Now, when the YOLO algorithm is applied, each convolutional network starts simultaneously predicting multiple bounding boxes and the class probabilities of the bounding boxes. This entire process is run as a unified model at once on full images. This optimises the detection performance of a single algorithm run, thus, reducing the latency of processes such as detecting objects in a streaming video.
The YOLO algorithm used IoU or ‘Intersection over Union’, that is derived by dividing the areas of the overlaps between the predicted bounding boxes and the ground truths by the areas of unions between the same. Finally, each grid cell that has been initially divided by the algorithm ends up producing set numbers of bounding boxes that are assigned confidence scores and classifications. Since most of the bounding boxes are identified as irrelevant, the final outputs are the bounding boxes that pass the confidence benchmark.
There are other object detection approaches such as Single-ShotMultiBox Detector (SSD) and fast Region-Based Convolutional Neural Networks, but none of these is as fast as the YOLO algorithm. Even though the other two are great at modelling in object detection and have solved the challenge of data limitations, they cannot provide predictions in a single algorithm run like the YOLO algorithm.
CNNs function through learning with the help of training datasets. These training datasets help the nodes in the neural network in setting benchmarks for future computations. For example, if we were to detect objects A and B then we would need a good training data set with a lot of visual data such as thousands of images of A and B. The objects A and B would become targets that would be assigned integer values such as 0 and 1 and would then become class labels. The YOLO algorithm becomes more accurate when the training data set is diverse and has a huge number of input data.
Real-world Applications of the YOLO Algorithm
Here are some real-world implementations of machine vision with the help of the YOLO algorithm:
- Security and Surveillance: The YOLO algorithm has been adopted by police and surveillance systems in order to detect certain people or objects. The algorithm helps in identifying a suspect in real-time and then triggering an alert or the systematic tracking of their movement.
- Research: The YOLO algorithm can be used in all kinds of research. For example, the algorithm can be used to detect movement in wildlife or for tracking targets. The algorithm can even be used to detect spots or patches from geographic data and identify terrain in real-time.

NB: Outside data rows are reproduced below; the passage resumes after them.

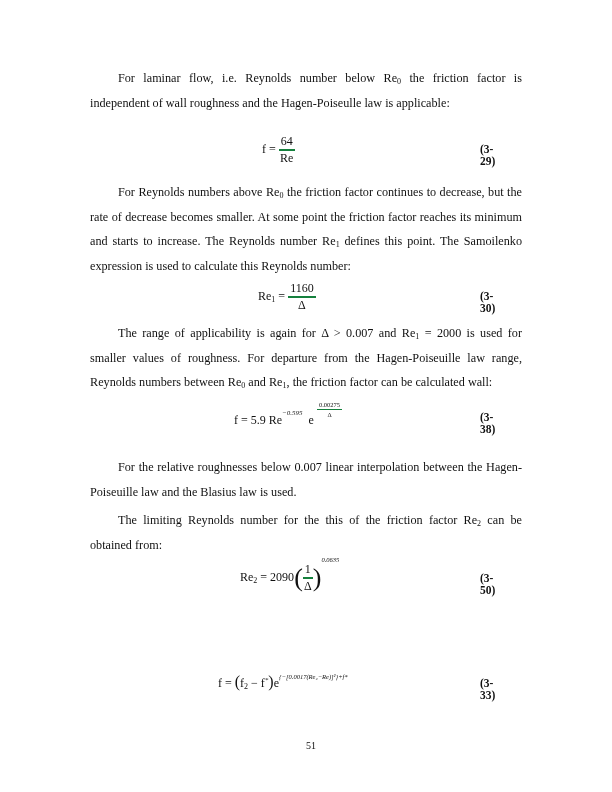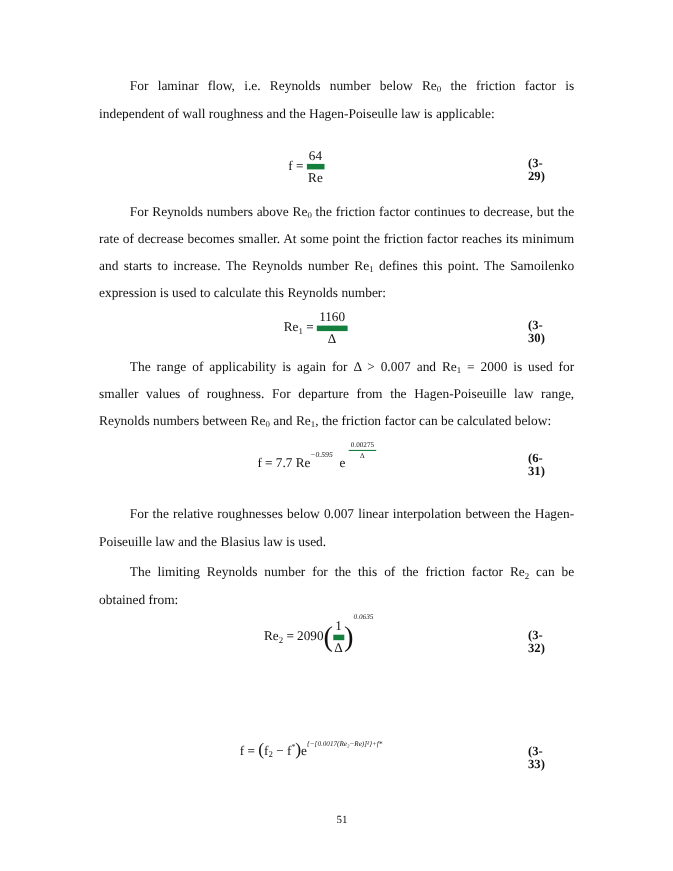--- a/index.html
+++ b/index.html
@@ -14,7 +14,7 @@
   .eq { position:absolute; font-size:12px; }
   .eqnum { position:absolute; left:480px; font-weight:bold; font-size:11.5px; }
   .frac { display:inline-block; vertical-align:middle; text-align:center; }
-  .frac .num { display:block; border-bottom:5px solid #15803d; padding:0 2px; line-height:15px; }
+  .frac .num { display:block; border-bottom:2px solid #15803d; padding:0 2px; line-height:15px; }
   .frac .den { display:block; line-height:15px; }
   .small { font-size:7px; }
   .tiny { font-size:6.5px; }

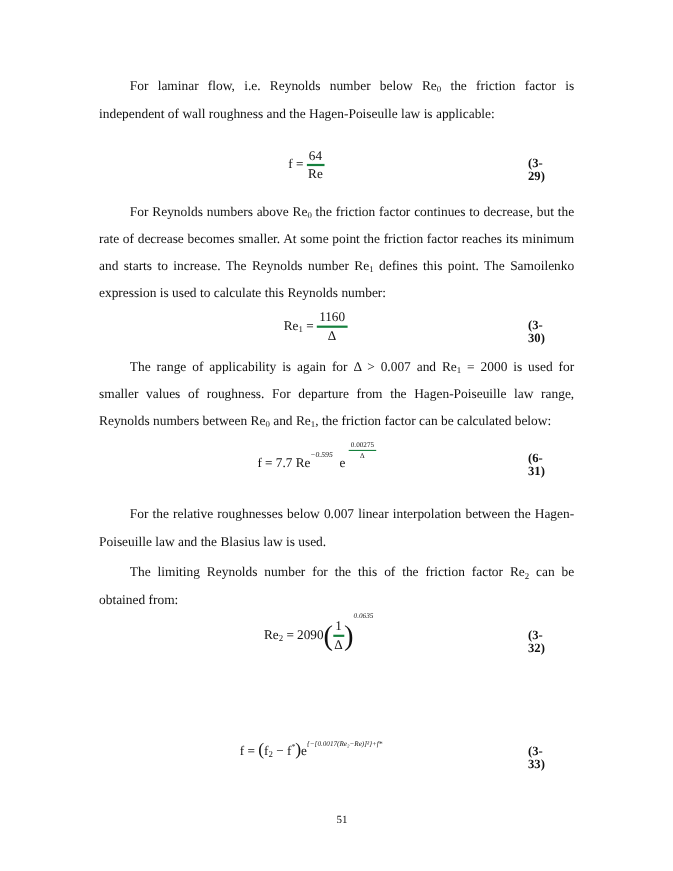--- a/index.html
+++ b/index.html
@@ -53,7 +53,7 @@
   <div class="eqnum" style="top:290px;">(3-30)</div>
 
   <div class="para" style="top:321px;">
-    <span class="indent"></span><span>The range of applicability is again for Δ &gt; 0.007 and Re</span><sub>1</sub><span> = 2000 is used for smaller values of roughness.  For departure from the Hagen-Poiseuille law range, Reynolds numbers between Re</span><sub>0</sub><span> and Re</span><sub>1</sub><span>, the friction factor can be calculated below:</span>
+    <span class="indent"></span><span>The range of applicability is again for Δ &gt; 0.007 and Re</span><sub>1</sub><span> = 2000 is used for smaller values of roughness.  For departure from the Hagen-Poiseuille law range, Reynolds numbers between Re</span><sub>0</sub><span> and Re</span><sub>1</sub><span>, the friction factor can be calculated wall:</span>
   </div>
 
   <div class="eq" style="left:234px; top:412px;">

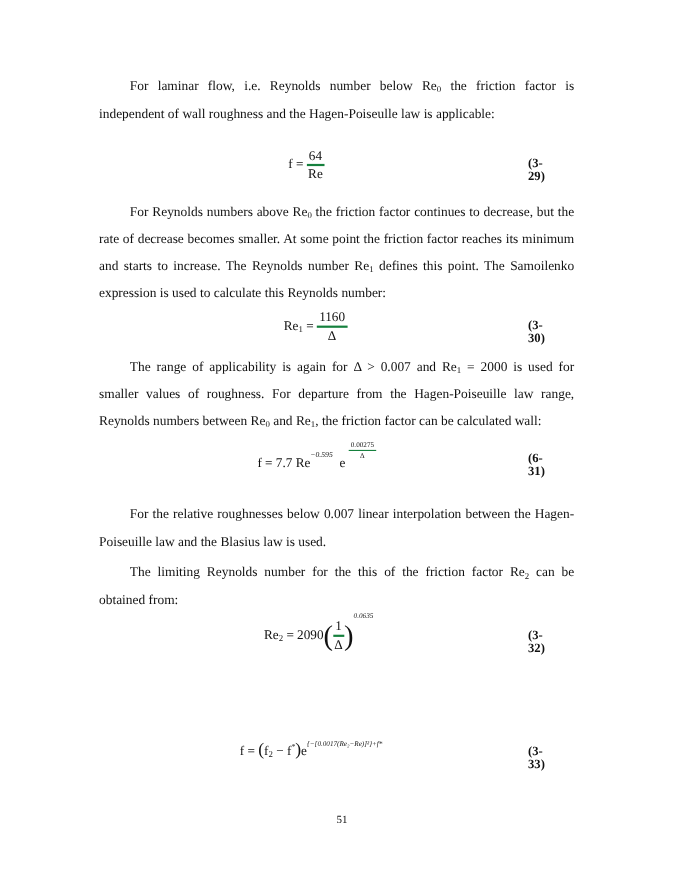--- a/index.html
+++ b/index.html
@@ -57,7 +57,7 @@
   </div>
 
   <div class="eq" style="left:234px; top:412px;">
-    <span>f = 7.7 Re</span><sup class="small" style="position:relative; top:-4px;">−0.595</sup>
+    <span>f = 5.9 Re</span><sup class="small" style="position:relative; top:-4px;">−0.595</sup>
     &nbsp;<span>e</span>
     <span class="frac" style="position:relative; top:-12px; font-size:6.5px;">
       <span class="num" style="line-height:9px; border-bottom-width:0.5px;">0.00275</span>

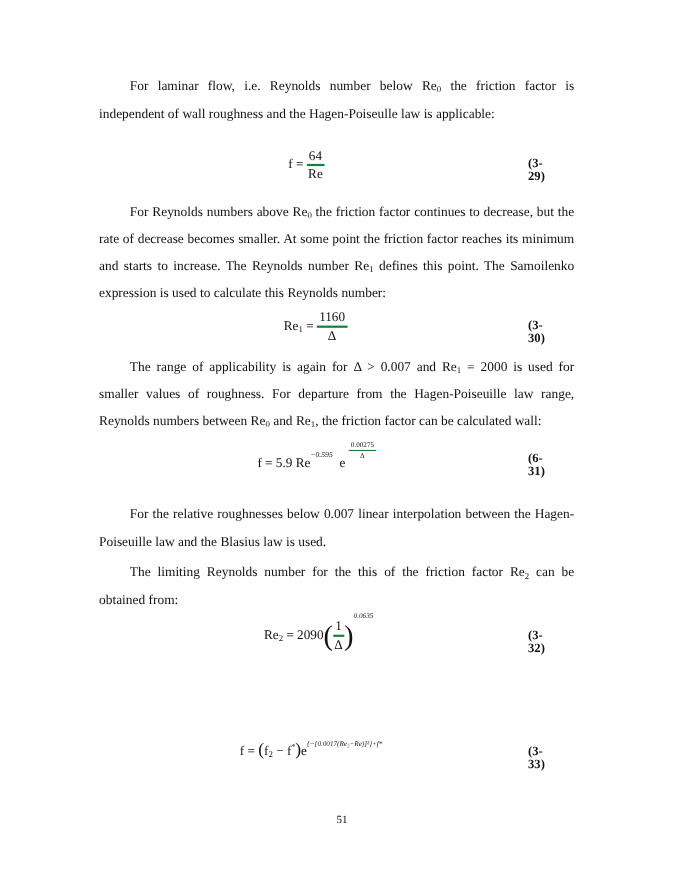--- a/index.html
+++ b/index.html
@@ -64,7 +64,7 @@
       <span class="den" style="line-height:9px;">Δ</span>
     </span>
   </div>
-  <div class="eqnum" style="top:411px;">(6-31)</div>
+  <div class="eqnum" style="top:411px;">(3-38)</div>
 
   <div class="para" style="top:455px;">
     <span class="indent"></span><span>For the relative roughnesses below 0.007 linear interpolation between the Hagen-Poiseuille law and the Blasius law is used.</span>

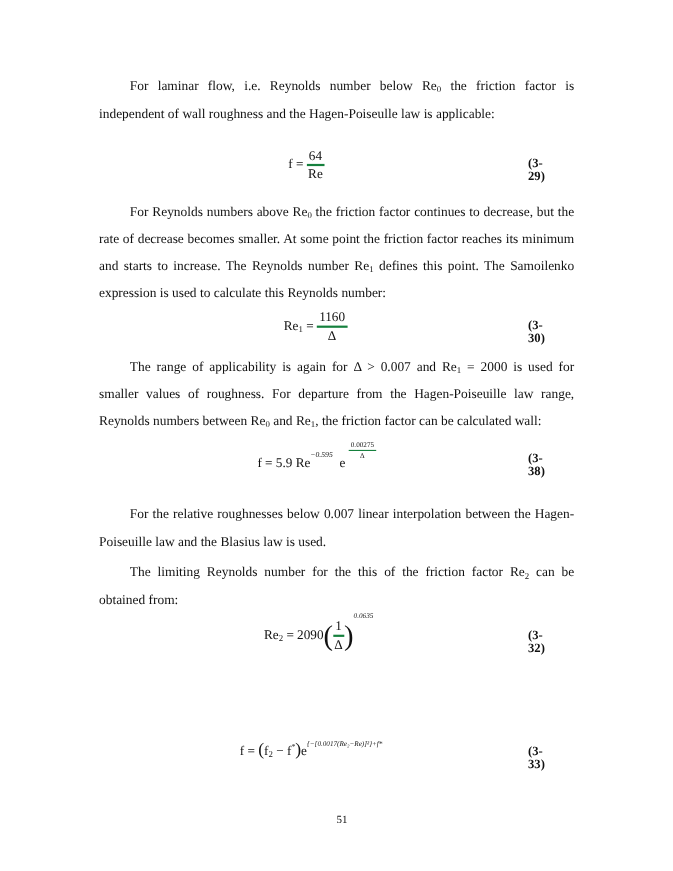--- a/index.html
+++ b/index.html
@@ -80,7 +80,7 @@
       <span class="den">Δ</span>
     </span><span class="paren">)</span><sup class="tiny" style="position:relative; top:-14px;">0.0635</sup>
   </div>
-  <div class="eqnum" style="top:572px;">(3-32)</div>
+  <div class="eqnum" style="top:572px;">(3-50)</div>
 
 
   <div class="eq" style="left:218px; top:673px;">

- Autonomous Driving: With YOLO, the Tesla AI is able to use its sensors (LiDAR and cameras) for detecting objects and people around the vehicle. The algorithm can even help identify parking signals and traffic lights. This allows the cars to make autonomous decisions based on the environment and incoming objects such as vehicles.
Eventually, the standard face detection systems in our mobile devices and computers will be replaced by YOLO algorithms. Other technologies such as drones or robots that use machine vision will start adopting YOLO in order to identify humans, objects and other targets in real-time.
Benefits of using YOLO algorithm
The benefits of using the YOLO algorithm are as follows:
- The algorithm helps in improving detection speed.
- YOLO is a very accurate predictive technique that produces minimal background errors and is barely bothered by background noise.
- The algorithm has an amazing capacity to learn the representations of an object.
The YOLO algorithm is used after being trained on entire image inputs, thus, it does not isolate and identify specific objects but rather processes the entire image at once. This enables it to not only encode class appearance data but also gather contextual data. This is why the YOLO algorithm does not get affected by noise or background data when trying to detect specific targets in real-time.